◆ PROBLEM REQUIREMENTS
Would you return every line of the listing below that has "ziua" in it?

◆ STUDY MATERIAL
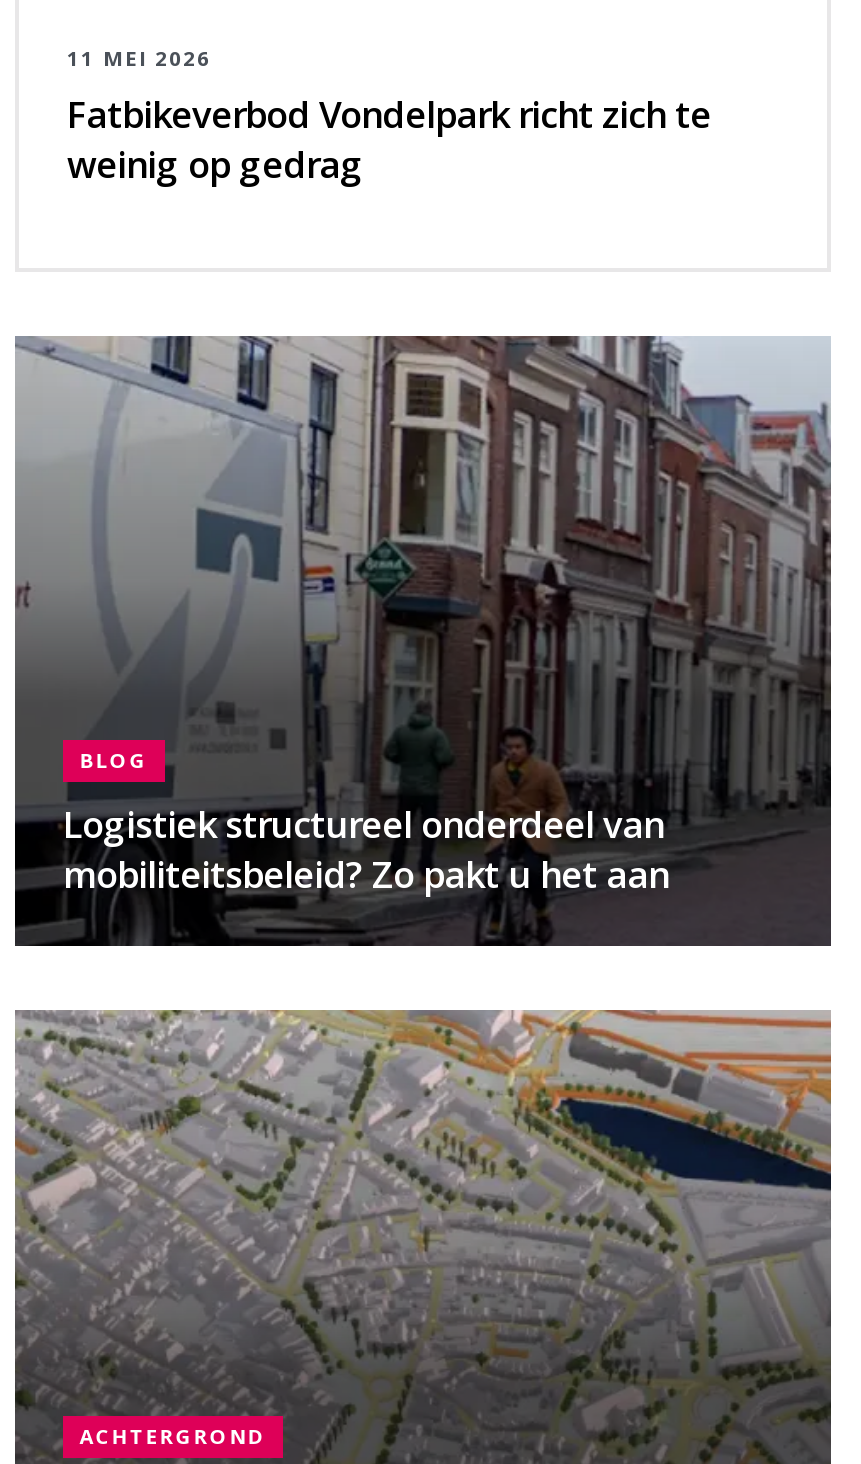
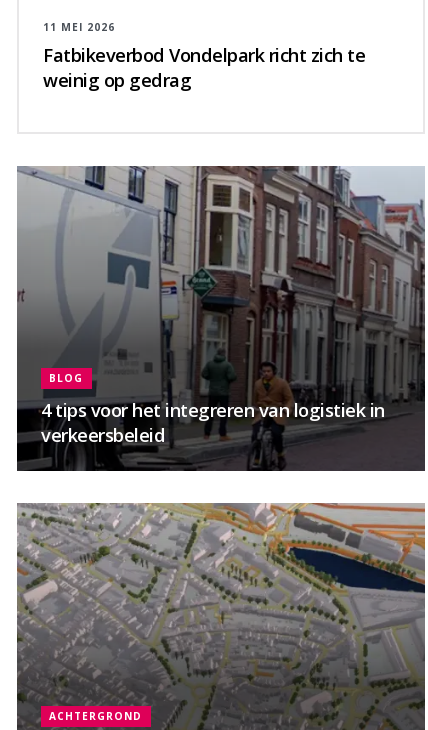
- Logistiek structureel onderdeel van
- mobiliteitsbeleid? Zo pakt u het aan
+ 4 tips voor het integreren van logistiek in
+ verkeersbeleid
--
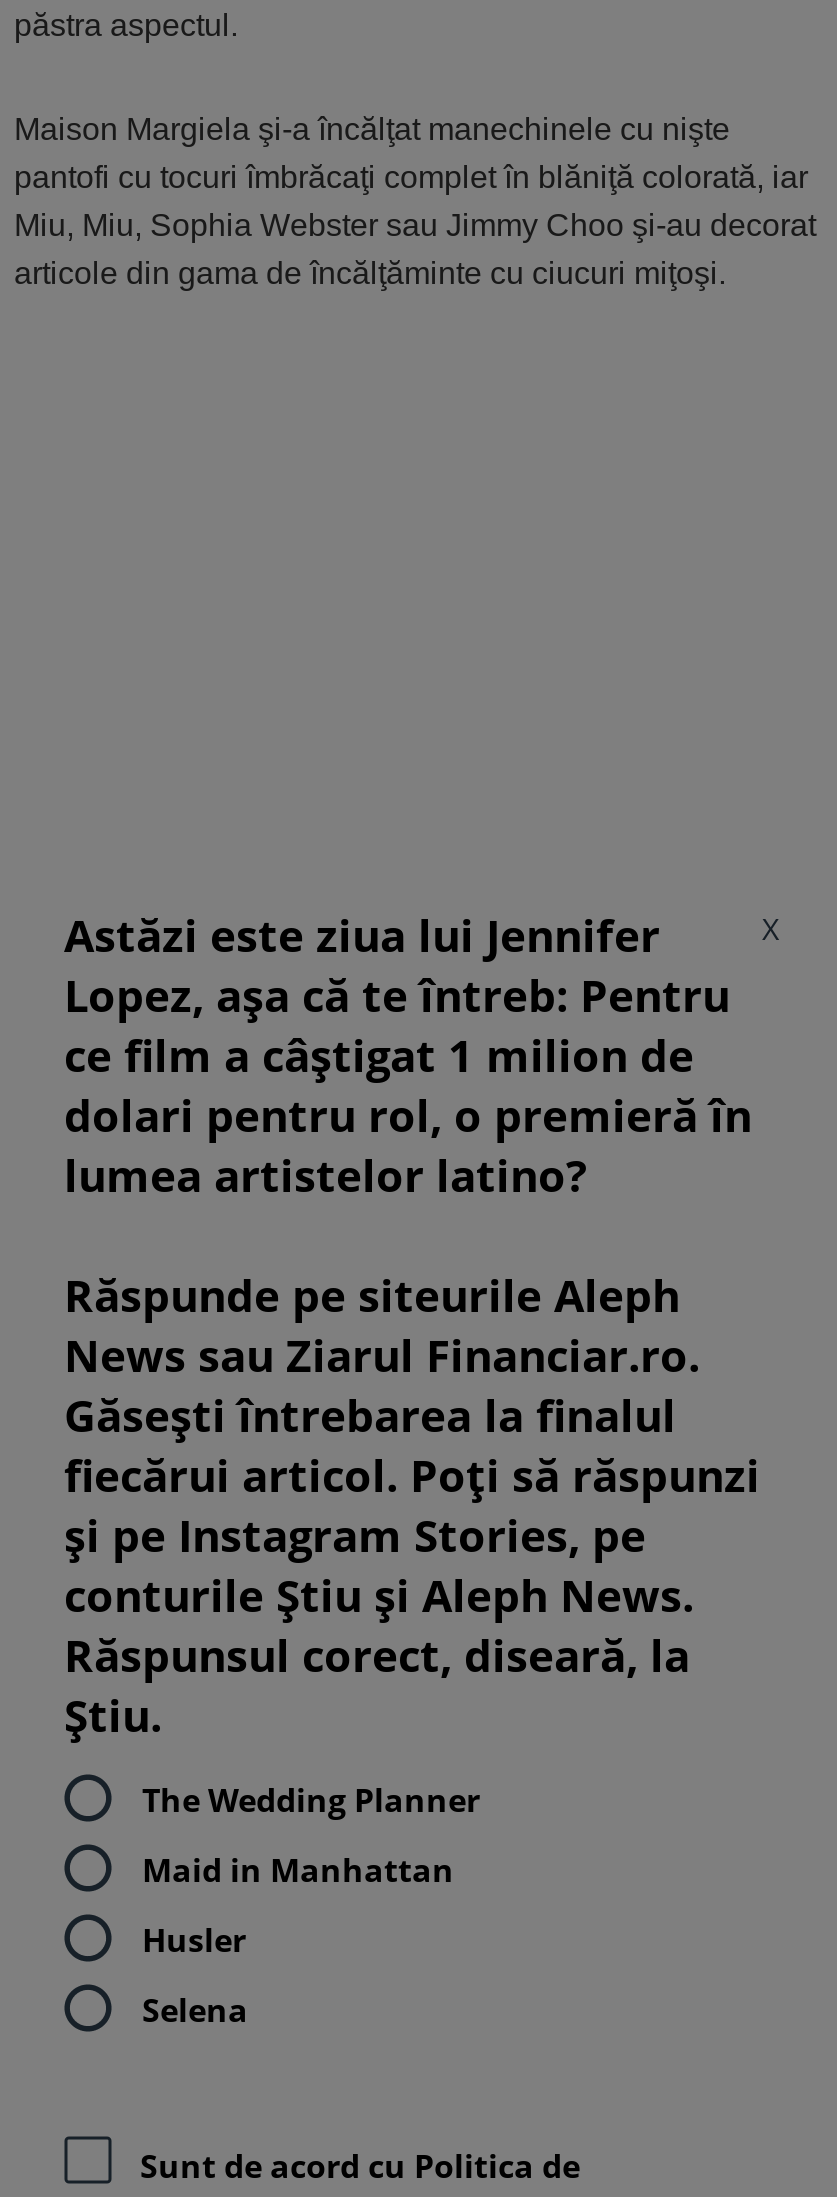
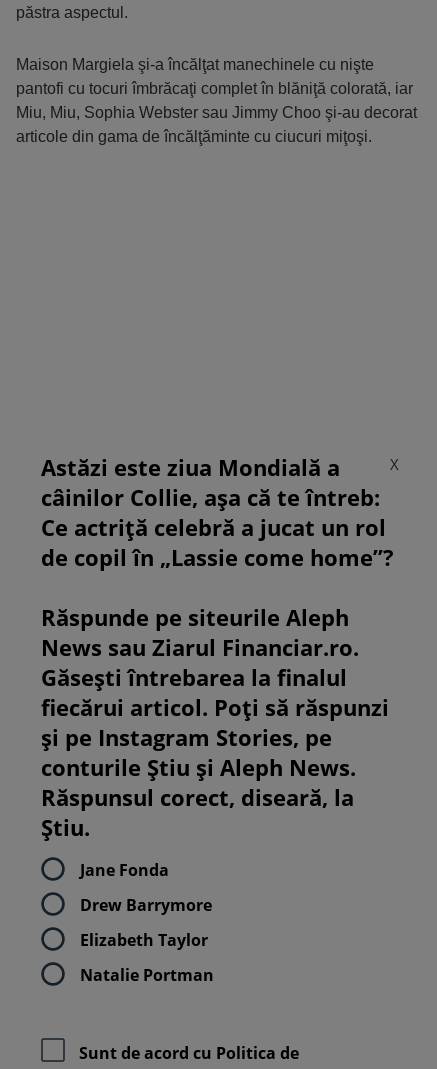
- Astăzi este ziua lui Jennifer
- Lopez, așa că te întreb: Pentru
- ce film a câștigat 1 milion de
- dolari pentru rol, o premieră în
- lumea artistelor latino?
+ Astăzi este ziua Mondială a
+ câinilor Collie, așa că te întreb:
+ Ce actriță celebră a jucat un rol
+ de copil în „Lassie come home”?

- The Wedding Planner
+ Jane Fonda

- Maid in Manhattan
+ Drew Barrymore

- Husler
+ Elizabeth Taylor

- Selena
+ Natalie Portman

◆ EXERCISE RESULT
- Astăzi este ziua lui Jennifer
+ Astăzi este ziua Mondială a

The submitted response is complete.